Figure 5

Overexpression of Met and EGFR is necessary for their activation upon cell adhesion. (a) The expression of Met in A431 cells was reduced to different levels by shRNA. The adhesion-induced activation of Met was analysed by normalization of phospho-Met (p-Met) to its expression level (Met). β-tubulin was used as an internal control. Data (Met and p-Met/Met) are quantified and expressed as percentage relative to the level of the control A431 cells, which is defined as 100%. Values (means ± s.d.) are from three independent experiments. (b) The expression of EGFR in A431 cells was reduced to different levels by shRNA. The adhesion-induced activation of EGFR was analysed by normalization of phospho-EGFR (p-EGFR) to its expression level (EGFR). β-tubulin was used as an internal control.

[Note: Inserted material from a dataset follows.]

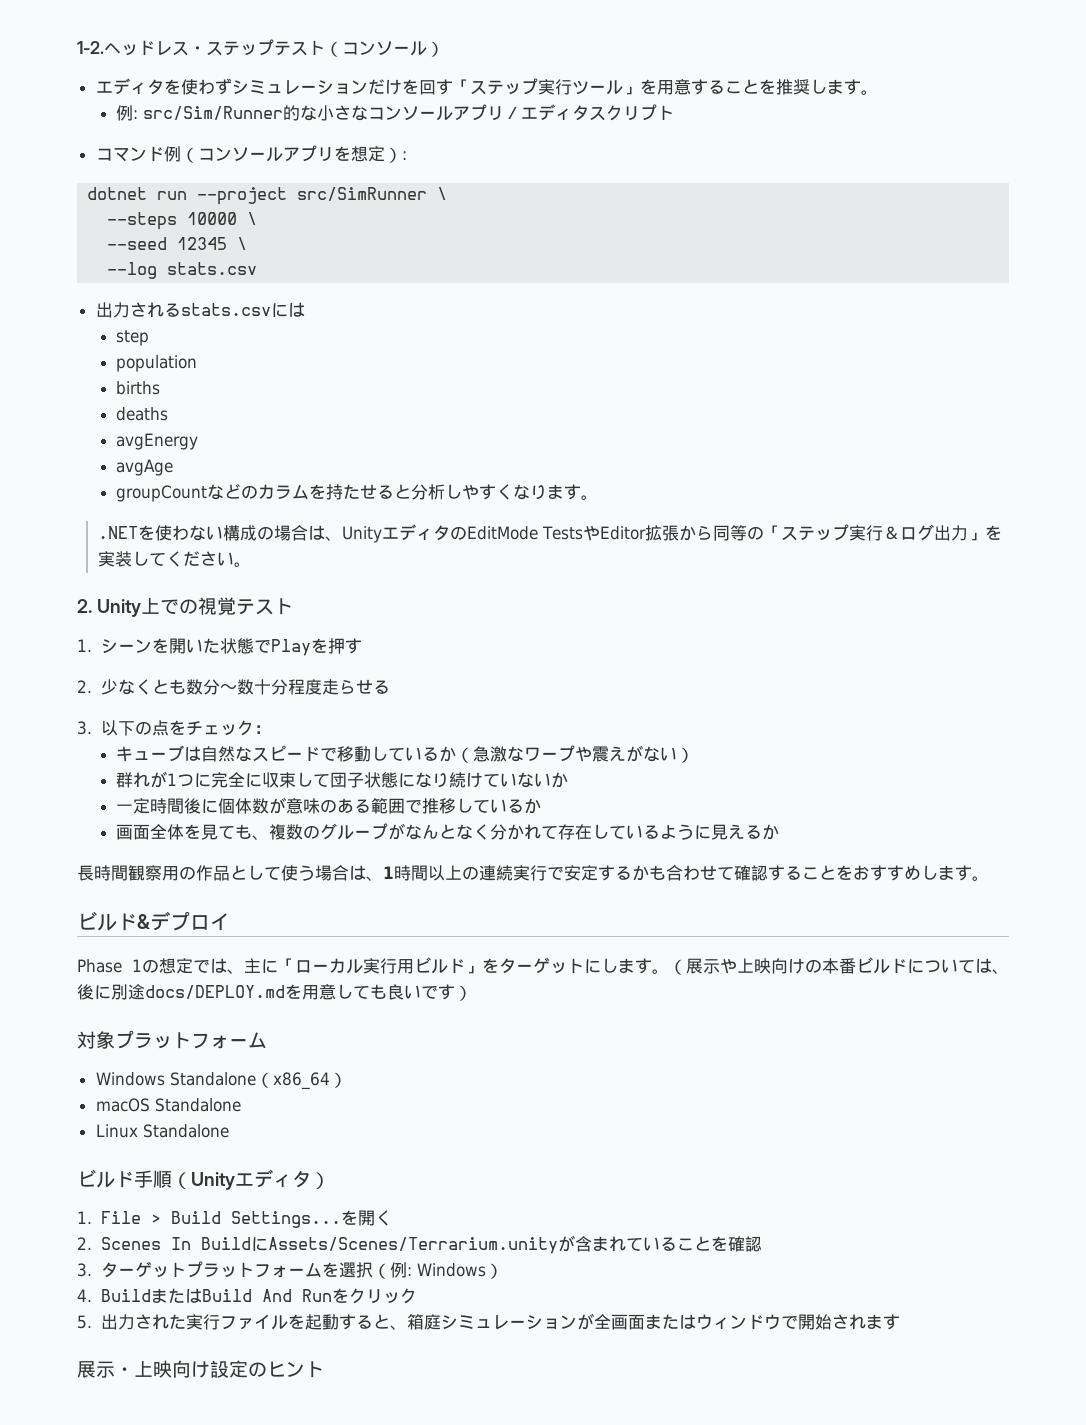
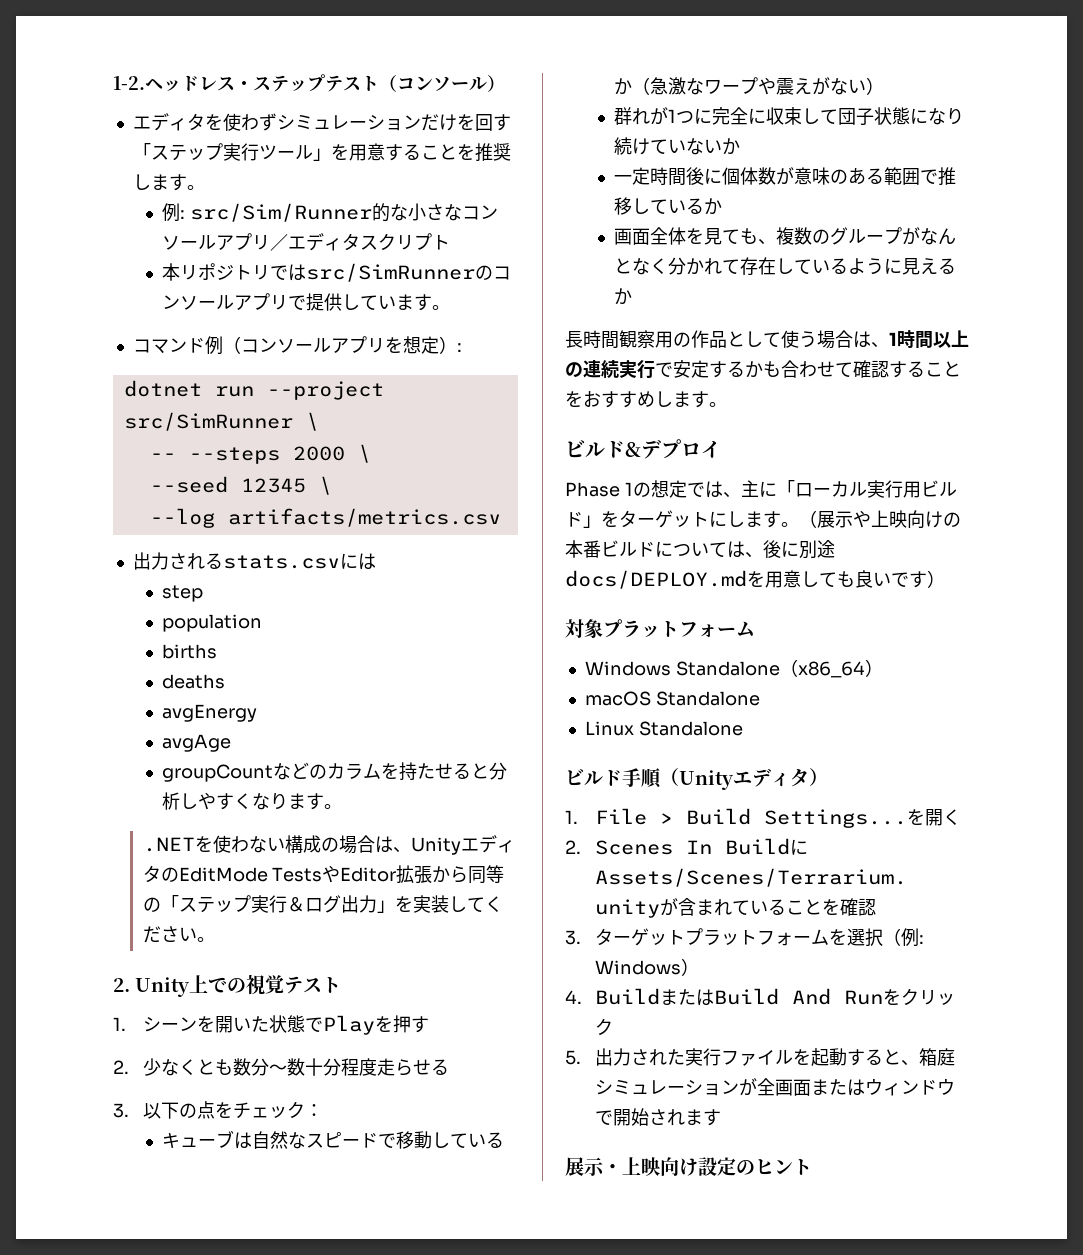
+ 本リポジトリではsrc/SimRunnerのコンソールアプリで提供しています。
- --steps 10000 \
+ -- --steps 2000 \
- --log stats.csv
+ --log artifacts/metrics.csv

Data (EGFR and p-EGFR/EGFR) are quantified and expressed as percentage relative to the level of the control A431 cells, which is defined as 100%. Values (means ± s.d.) are from three independent experiments. (c) The cells as described in (a) were serum-starved for 24 h and treated with HGF (40 ng/ml) for 10 min. The ligand-induced activation of Met was analysed as described in (a). Data (Met and p-Met/Met) are quantified and expressed as percentage relative to the level of the control A431 cells, which is defined as 100%. Values (means ± s.d.) are from three independent experiments. (d) The cells as described in (b) were serum-starved for 24 h and treated with EGF (100 ng/ml) for 10 min. The ligand-induced activation of EGFR was analysed as described in (b). Data (EGFR and p-EGFR/EGFR) are quantified and expressed as percentage relative to the level of the control A431 cells, which is defined as 100%. Values (means ± s.d.) are from three independent experiments.